Using this matrix, the authors solve the Smoluchowski coagulation equation for a static, homogeneous cloud at T = 10 K with gas densities n_H ranging from 10³ to 10⁷ cm⁻³. The collision kernel is defined as K(m_i,m_j)=π(a_i+a_j)² Δv_ij S_ij, where Δv_ij includes contributions from thermal motions and a Kolmogorov‑type turbulent cascade, and S_ij is the probability of a given outcome derived from the matrix. The initial dust size distribution follows the classic MRN power law (n(a) ∝ a⁻³·⁵) from 0.005 µm to 0.25 µm.
The evolution proceeds in two distinct phases. In the early “growth‑dominated” phase, relative velocities are below the fragmentation threshold for all densities considered, so collisions lead almost exclusively to sticking. Aggregates grow, their fractal structure gradually compacts, and the mass distribution narrows while shifting to larger sizes. The characteristic mass ⟨m⟩ increases roughly exponentially with time, reaching micron‑scale particles after ≈10⁴–10⁵ yr, depending on density.
A second “fragmentation‑dominated” phase begins once turbulent velocities exceed the material‑specific fragmentation threshold (≈15 cm s⁻¹ for ice‑mantled grains, ≈30 cm s⁻¹ for bare silicates). This transition occurs earlier at higher gas densities because the turbulent cascade is more vigorous. When the threshold is crossed, collisions start to produce fragments; large aggregates are shattered or eroded, replenishing the small‑grain reservoir. The mass spectrum evolves toward a quasi‑steady state in which the mass per logarithmic size bin is nearly constant (dM/dlog a ≈ const). This “self‑regulating” equilibrium reflects a balance between growth of small particles and destruction of large ones.
The authors explore the sensitivity of the outcome to cloud lifetime. If a cloud persists only for a free‑fall time (∼10⁵ yr), the system does not reach the fragmentation regime; the size distribution remains close to the initial MRN shape and the overall opacity changes by less than a few percent. In contrast, for clouds supported against collapse for several Myr, substantial growth occurs: up to 30–50 % of the total dust mass ends up in particles larger than 1 µm, and the visual/near‑IR opacity can drop by a factor of two, while far‑IR/sub‑mm opacities decline by ∼30 %. Such reductions have direct implications for radiative transfer, core temperature, and the chemistry that depends on grain surface area.
The paper concludes by acknowledging limitations.

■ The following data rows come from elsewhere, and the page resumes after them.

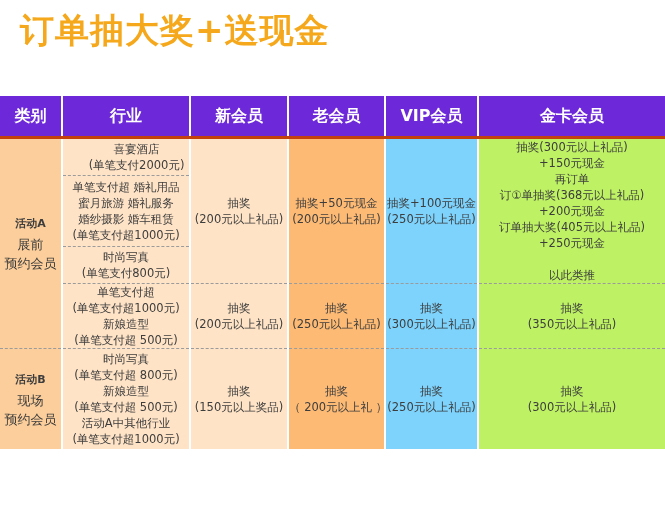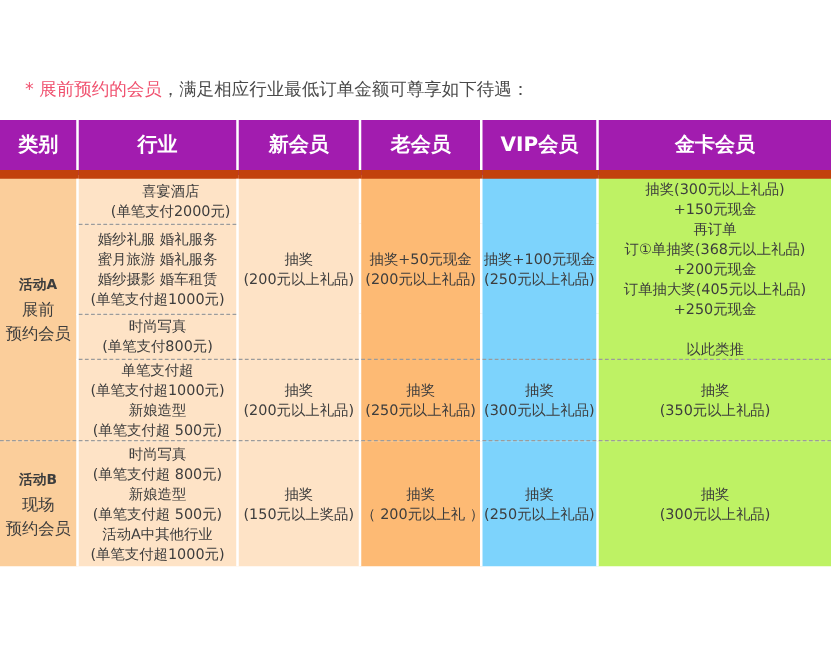"订单抽大奖+送现金" div.title { html: none -> <div>订单抽大奖+送现金</div> }
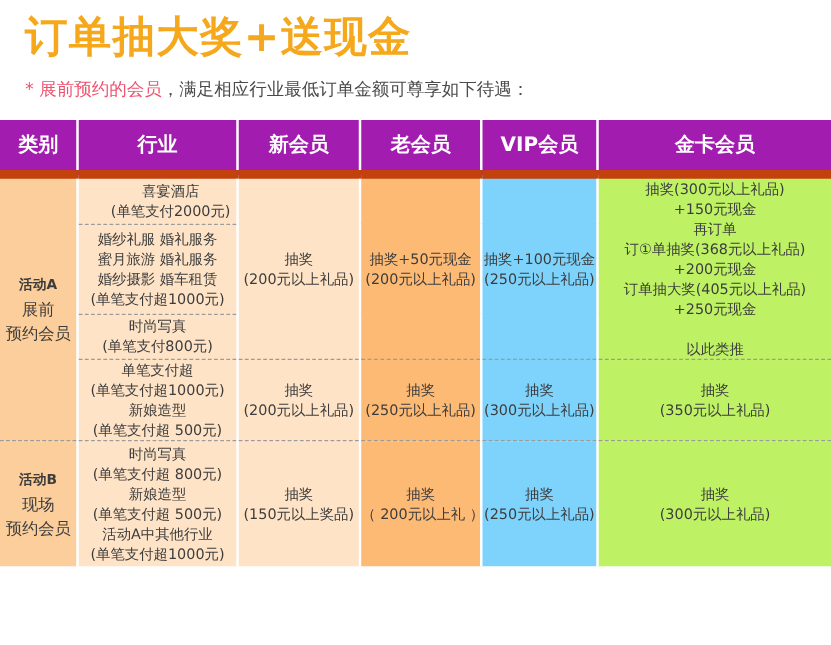"* 展前预约的会员，满足相应行业最低订单金额可尊享如下待遇：" div.subtitle { html: <div> <span>* 展前预约的会员</span><span>，满足相应行业最低订单金额可尊享如下待遇：</span> </div> -> none }
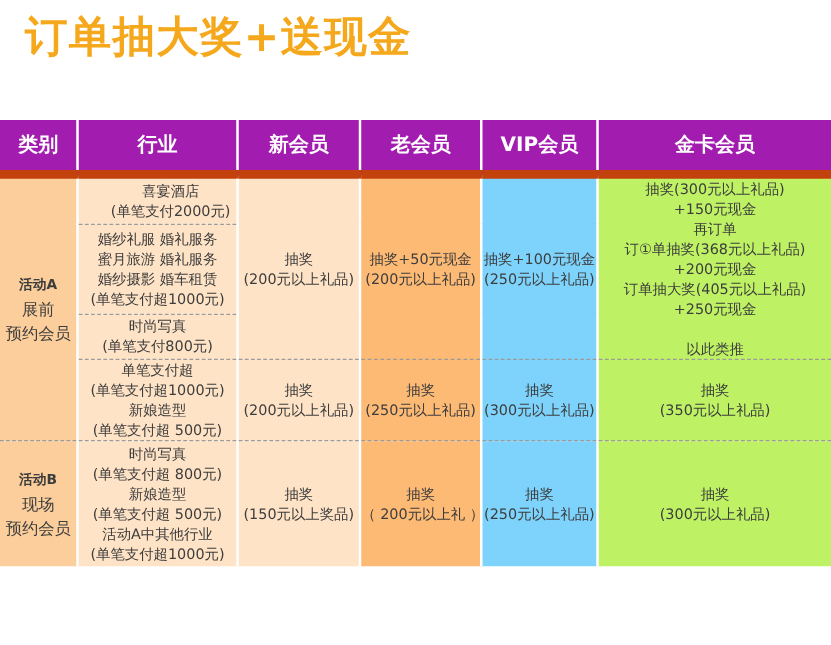"类别" .hdr th { background: #a21caf -> #6d28d9; border-bottom: 7px solid #c2410c -> 3px solid #c2410c }
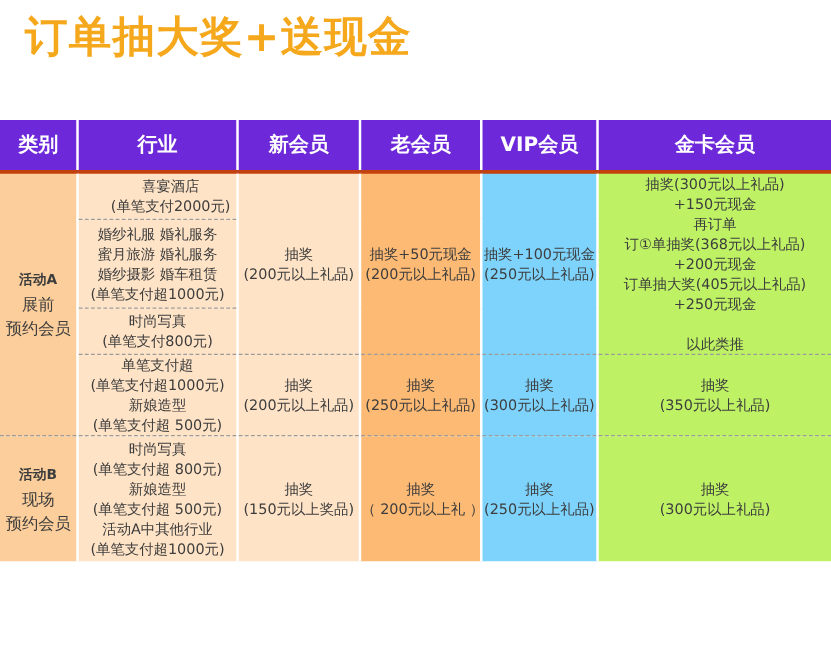"婚纱礼服 婚礼服务" span.lbl { text: 婚纱礼服  婚礼服务 -> 单笔支付超  婚礼用品 }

The model assumes a static, homogeneous medium and neglects gravitational collapse, external radiation fields, charge effects, and the possible evolution of ice mantles. Moreover, the turbulence prescription is simplified, and the collision matrix does not yet incorporate temperature‑dependent material strength variations. Future work is suggested to embed the coagulation‑fragmentation framework into full 3‑D magnetohydrodynamic simulations, to include charge‑mediated sticking, and to couple dust evolution with gas‑phase chemistry. Doing so would enable a more realistic prediction of how dust processing influences star formation, core heating, and the initial conditions for planet formation.